I'd like to take a different direction on this question.  I see FBP has having an important place within MicroServices because it gives us the mechanism for choreography that is not event driven.  The benefit is that while events are transient, IPs are persistent with a managed lifetime.

For my definition of Microservices I'm going to use Martin Fowler's seminal blog post: https://martinfowler.com/articles/microservices.html 

First of all I'd like to look at Microservices as the successor to SOA.  My personal view is that Microservices is SOA done right.  Fowler uses the ESB as the real distinguishing factor between SOA and Microservices:

"it's significantly different to the style we're describing here, usually due to a focus on ESBs used to integrate monolithic applications."  (Sidebar: Microservices and SOA)

What is an ESB?

"An enterprise service bus (ESB) implements a communication system between mutually interacting software applications."
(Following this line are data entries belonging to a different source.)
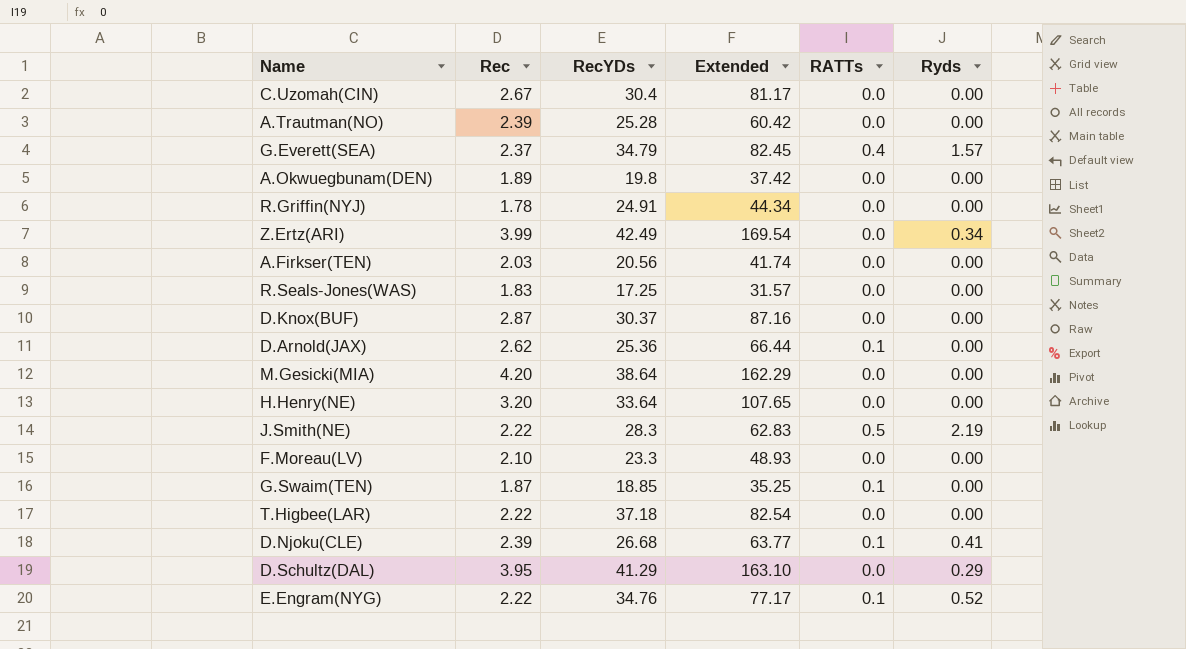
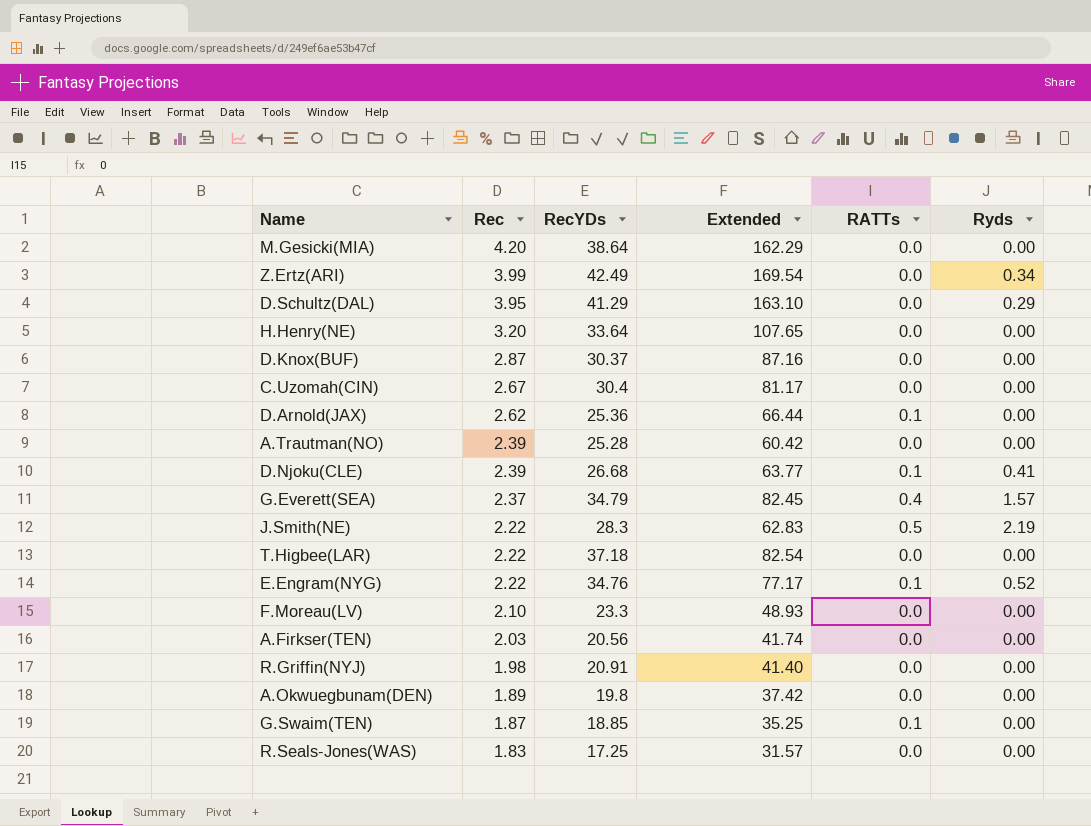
row order: none -> Rec descending
R.Griffin(NYJ) | Rec: 1.78 -> 1.98
R.Griffin(NYJ) | RecYDs: 24.91 -> 20.91
R.Griffin(NYJ) | Extended: 44.34 -> 41.40

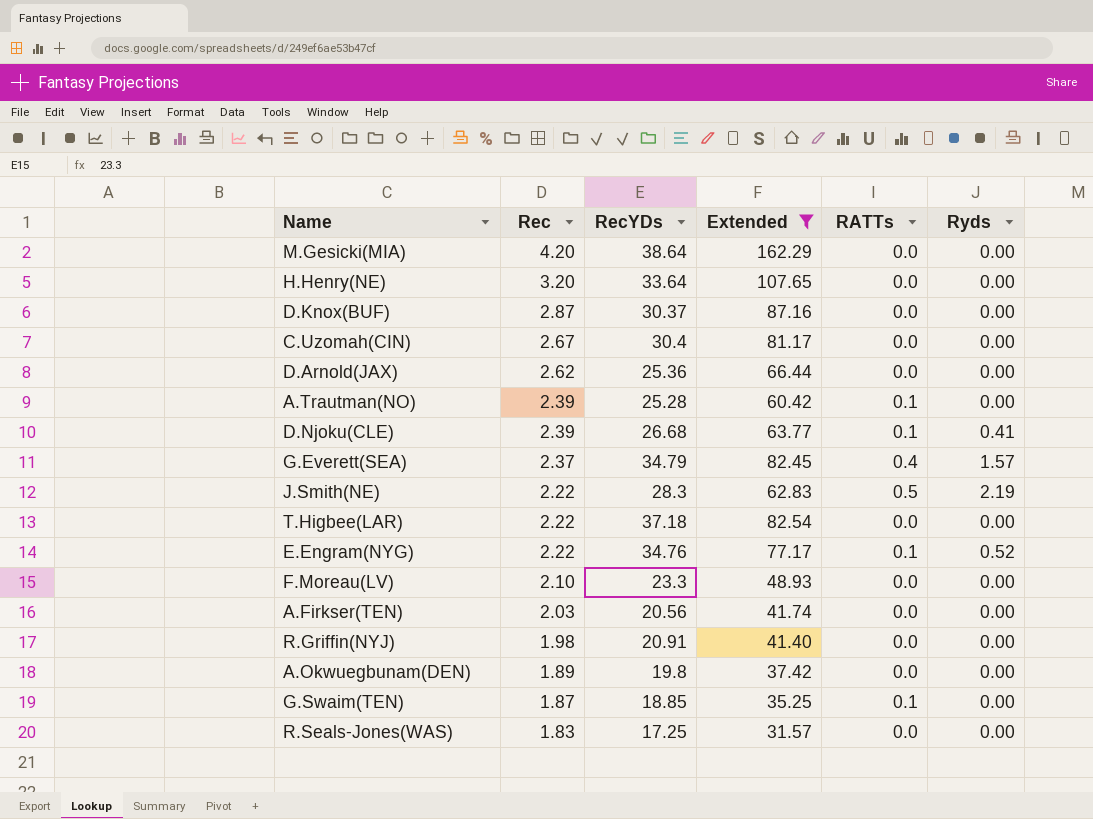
filter: none -> Extended <= 162.29
D.Arnold(JAX) | RATTs: 0.1 -> 0.0
A.Trautman(NO) | RATTs: 0.0 -> 0.1

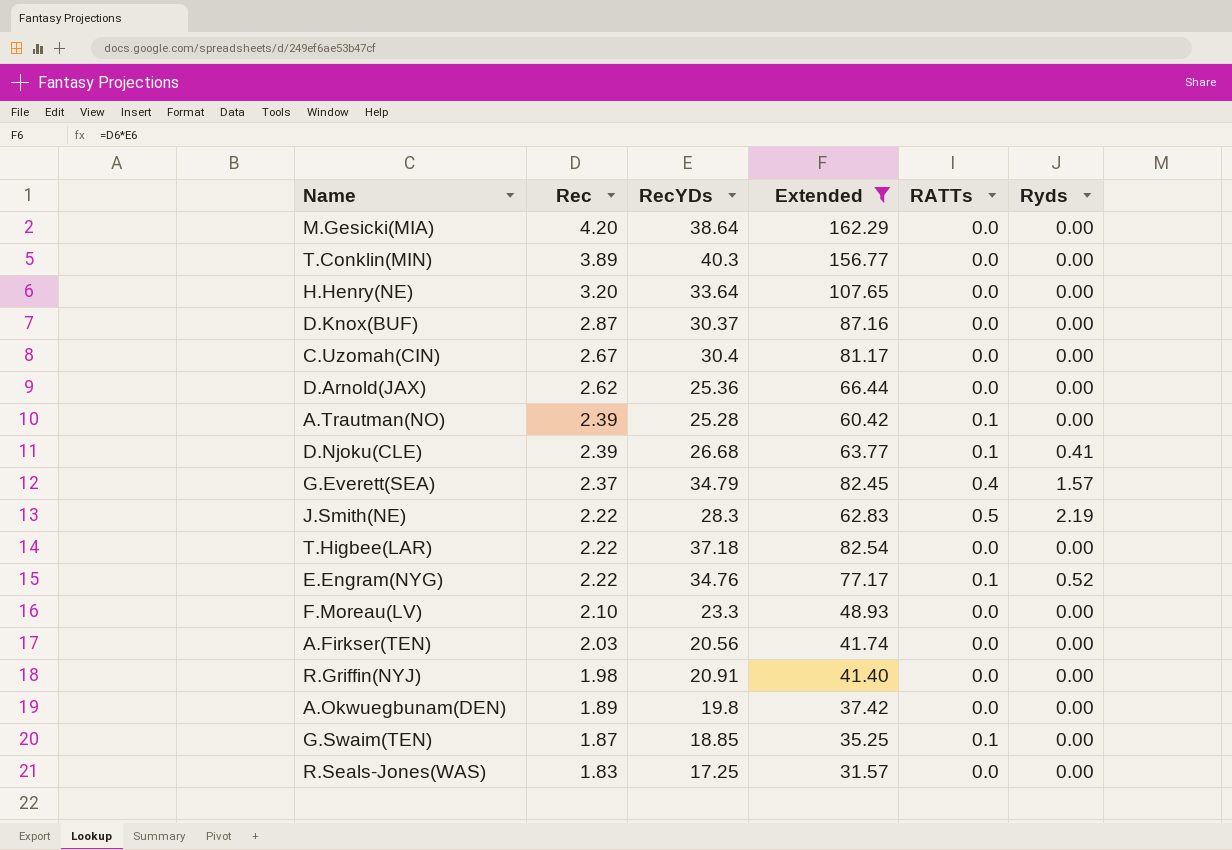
row T.Conklin(MIN): none -> 3.89 | 40.3 | 156.77 | 0.0 | 0.00

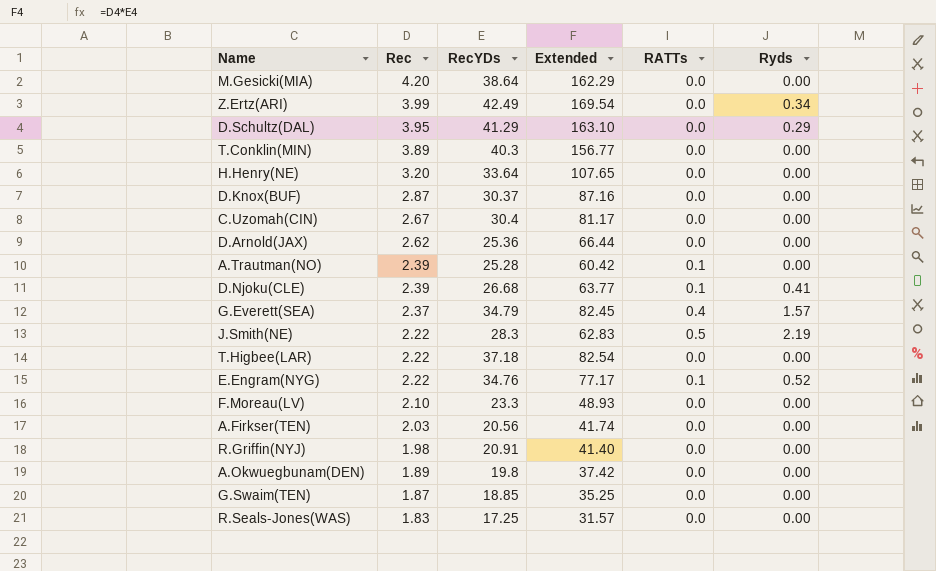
filter: Extended <= 162.29 -> none
G.Swaim(TEN) | RATTs: 0.1 -> 0.0

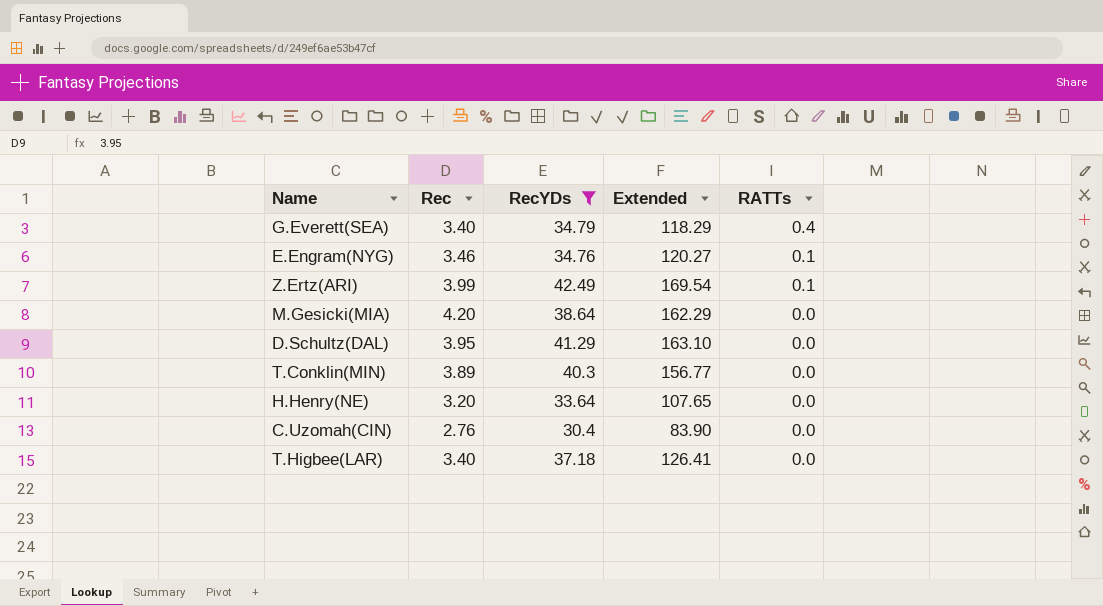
filter: none -> RecYDs >= 30.4
row order: Rec descending -> RATTs descending
column Ryds | position: 6 -> none
G.Everett(SEA) | Rec: 2.37 -> 3.40
G.Everett(SEA) | Extended: 82.45 -> 118.29
E.Engram(NYG) | Rec: 2.22 -> 3.46
E.Engram(NYG) | Extended: 77.17 -> 120.27
Z.Ertz(ARI) | RATTs: 0.0 -> 0.1
C.Uzomah(CIN) | Rec: 2.67 -> 2.76
C.Uzomah(CIN) | Extended: 81.17 -> 83.90
T.Higbee(LAR) | Rec: 2.22 -> 3.40
T.Higbee(LAR) | Extended: 82.54 -> 126.41

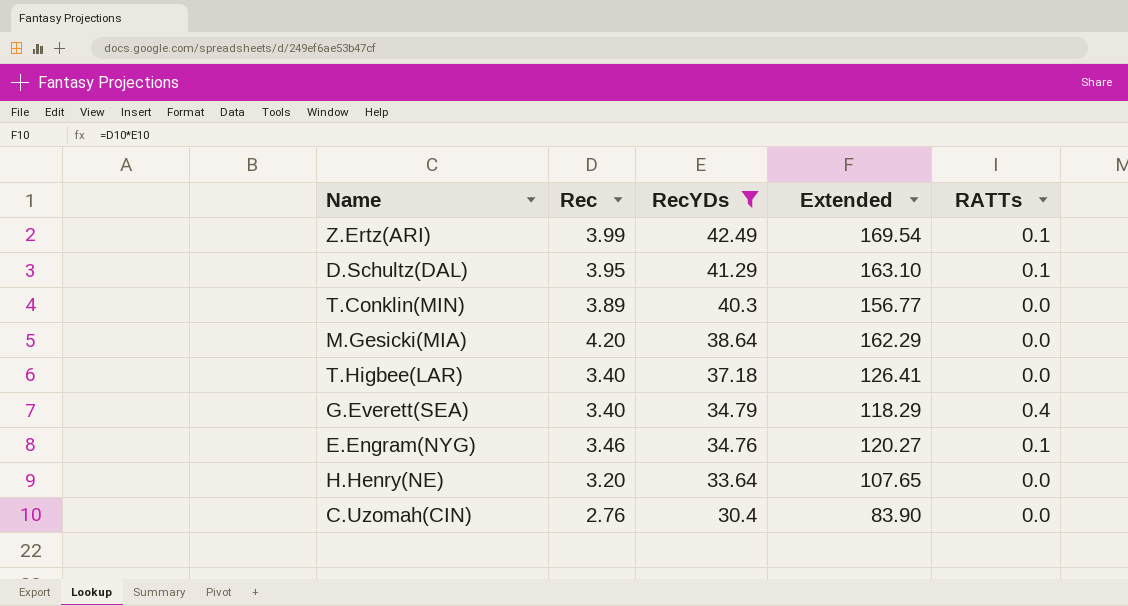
row order: RATTs descending -> RecYDs descending
D.Schultz(DAL) | RATTs: 0.0 -> 0.1

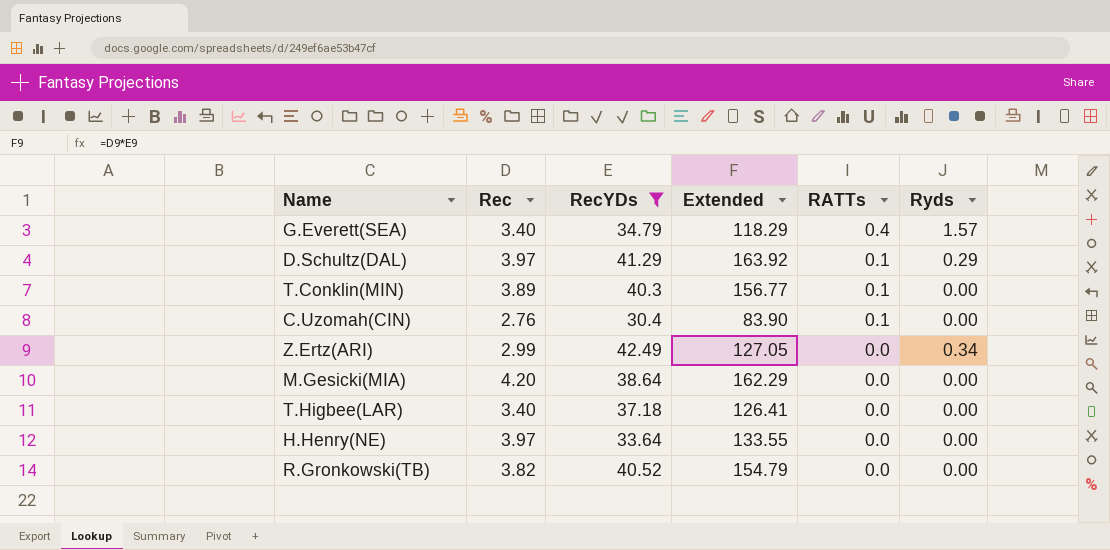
row order: RecYDs descending -> RATTs descending
column Ryds | position: none -> 6
row E.Engram(NYG): 3.46 | 34.76 | 120.27 | 0.1 -> none
D.Schultz(DAL) | Rec: 3.95 -> 3.97
D.Schultz(DAL) | Extended: 163.10 -> 163.92
T.Conklin(MIN) | RATTs: 0.0 -> 0.1
C.Uzomah(CIN) | RATTs: 0.0 -> 0.1
Z.Ertz(ARI) | Rec: 3.99 -> 2.99
Z.Ertz(ARI) | Extended: 169.54 -> 127.05
Z.Ertz(ARI) | RATTs: 0.1 -> 0.0
H.Henry(NE) | Rec: 3.20 -> 3.97
H.Henry(NE) | Extended: 107.65 -> 133.55
row R.Gronkowski(TB): none -> 3.82 | 40.52 | 154.79 | 0.0 | 0.00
In a nutshell the ESB is the plumbing that holds everything together.  These are smart pipes, doing lots of clever things.

Microservices reject that approach.  They advocate "Smart Endpoints and Dumb Pipes":

"In a monolith, the components are executing in-process and communication between them is via either method invocation or function call. The biggest issue in changing a monolith into microservices lies in changing the communication pattern. "

Within SOA there was already a move to change the communication pattern using the Messaging Enterprise Integration Patterns, with components communicating though message queues, usually with the ESB as transport.: http://www.enterpriseintegrationpatterns.com/patterns/messaging/MessagingComponentsIntro.html


One key pattern SOA is orchestration.  Behaviours are separated out into task and utility services and then orchestrated together.  In SOA it is considered best practice to orchestrate these activities on the ESB:

"Application or service orchestration is the process of integrating two or more applications and/or services together to automate a process, or synchronize data in real-time. Often, point-to-point integration may be used as the path of least resistance. However, point-to-point integration always leads to a complex tangle of application dependencies (often referred to as "spaghetti code") that is very hard to manage, monitor and maintain"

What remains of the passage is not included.